In 1970, Doroteo Sáenz de Samaniego started bottling cosechero wines, a sort of Spanish Beaujolais which is a trademark of this area. At the onset of the 21st century, four of his six children took the reins of the family business and developed wines suitable for ageing, notwithstanding their young carbonic maceration which continues to be among the most prominent in this style.
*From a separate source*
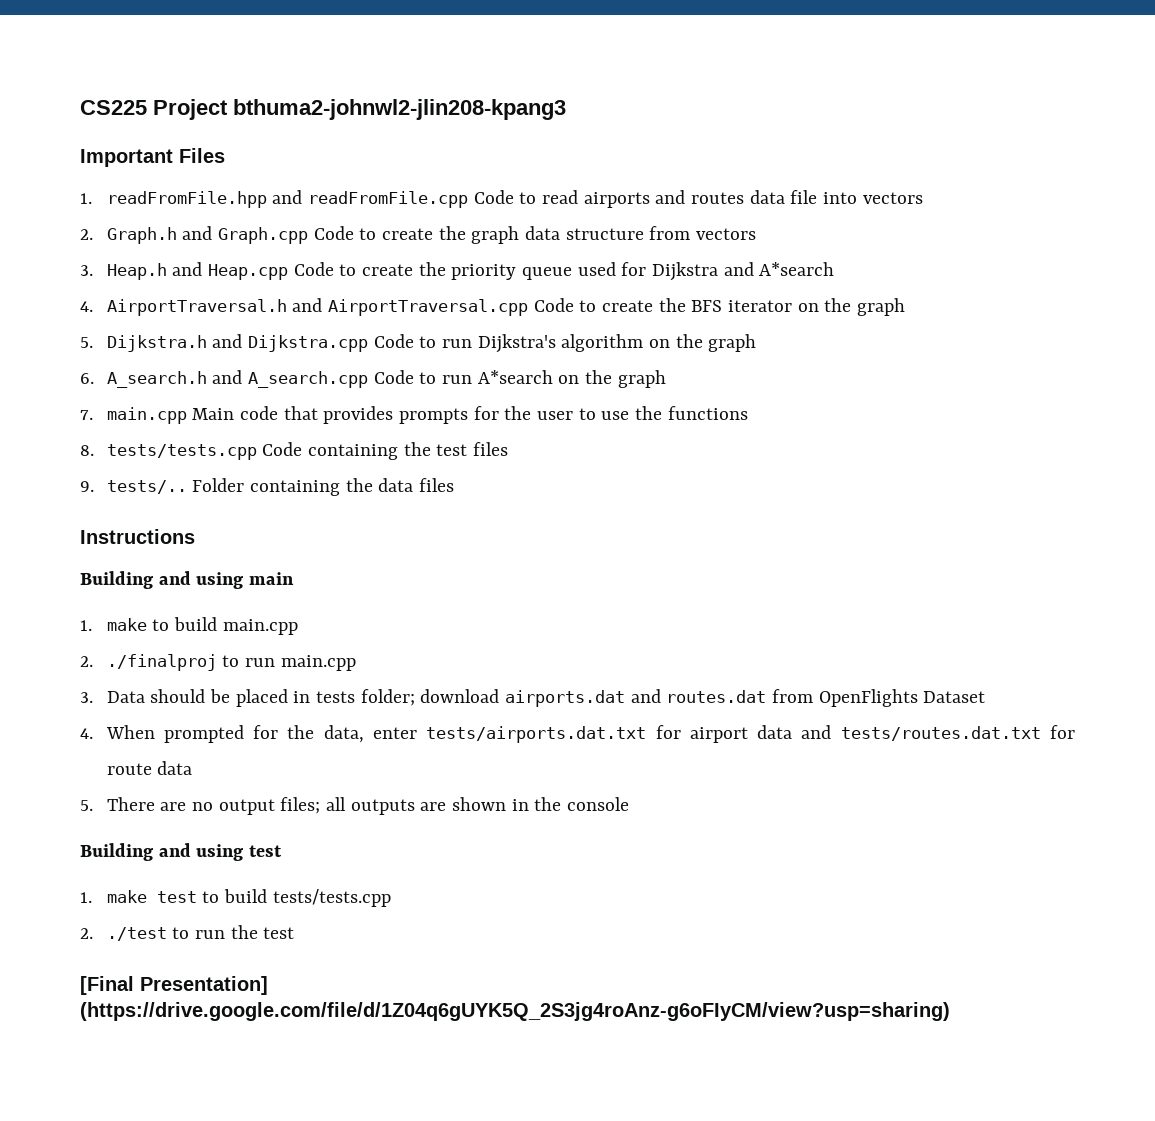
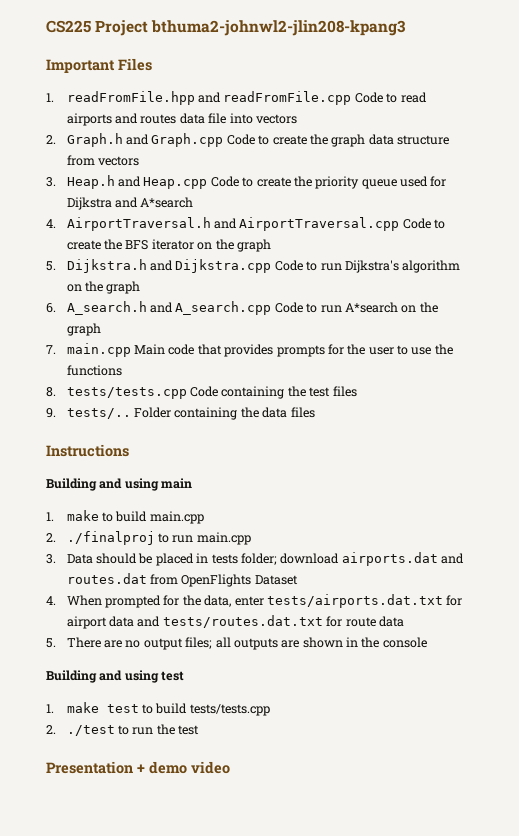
[80,976,268,995] [80,1002,950,1021] [Final Presentation] (https://drive.google.com/file/d/1Z04q6gUYK5Q_2S3jg4roAnz-g6oFIyCM/view?usp=sharing) -> [46,761,230,774] Presentation + demo video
The winery owns 36 hectares of land under vine spread across several Rioja Alavesa villages, namely Samaniego, Leza and Laguardia. Tempranillo dominates but they also grow Graciano, Mazuelo and Garnacha, all of which add freshness to the wines. Ostatu also buys grapes from three growers in Samaniego to make a total 70 hectares which translates into roughly 350,000 bottles. The winery is shifting to organic farming and encouraging their suppliers to follow suit.
The wines
Their young carbonic maceration red -fresh, fruity, clean and pleasant on the palate- offers excellent value (around €6,5, 150,000 bottles) whereas the fresh, fruit-driven and lively Crianza (around €10, 80,000 bottles) has a singular personality derived from the addition of 20-30% carbonic maceration wine in the blend. They also produce a Reserva and a Gran Reserva.
In recent years, there has been a strong focus on single-vineyard wines. This range includes two whites and three reds. The oak-fermented white, Lore de Ostatu (€19), comes from a north-facing vineyard in the Valcavada area of Laguardia, planted mainly with Viura and a good number of Malvasía vines. In contrast, Zabala de Ostatu (€18) is a limited-production Garnacha Blanca.
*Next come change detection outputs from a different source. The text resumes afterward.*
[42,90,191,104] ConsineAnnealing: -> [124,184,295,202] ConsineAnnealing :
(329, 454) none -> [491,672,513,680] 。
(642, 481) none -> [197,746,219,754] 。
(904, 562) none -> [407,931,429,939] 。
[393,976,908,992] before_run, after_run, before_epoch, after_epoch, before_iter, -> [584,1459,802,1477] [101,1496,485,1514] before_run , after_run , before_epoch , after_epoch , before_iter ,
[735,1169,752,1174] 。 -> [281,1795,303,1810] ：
The two fruit-driven, approachable Tempranillos (fewer than 5,000 bottles, €13.5 in Spain) offer distinct characteristics. Escobal comes from a plot with high limestone content, while Valdepedro is crafted without added sulphites. Finally, Menditto (€18) comes from a 50-year-old, wind-exposed vineyard in Samaniego, planted with Tempranillo and some Graciano.
The “singular wines” range includes Laderas de Ostatu (around €31), a single vineyard red from El Portillo, a plot that stands at a high elevation. In this wine, mineral notes blend with the vibrant fruit that characterises this winery. And Gloria de Ostatu (around €43), a red that needs further development in the bottle, comes from Revillas, the oldest vineyard in the estate with clay-dominant soils.
In 2013 they set aside a few barrels of their white which were finally bottled as Ostatu Gran Reserva.
The winery, built around an old roadside inn (ostatu means inn in Basque), offers numerous tasting activities and corporate events. It has built a circle of friends around the so called Txoko Ostatu, a concept derived from the famous Basque gastronomical societies which are restricted to groups of friends who get together to cook, eat and socialize. The wine bar has access to a small, charming patio perfect for stopping by and relaxing while touring Rioja Alavesa.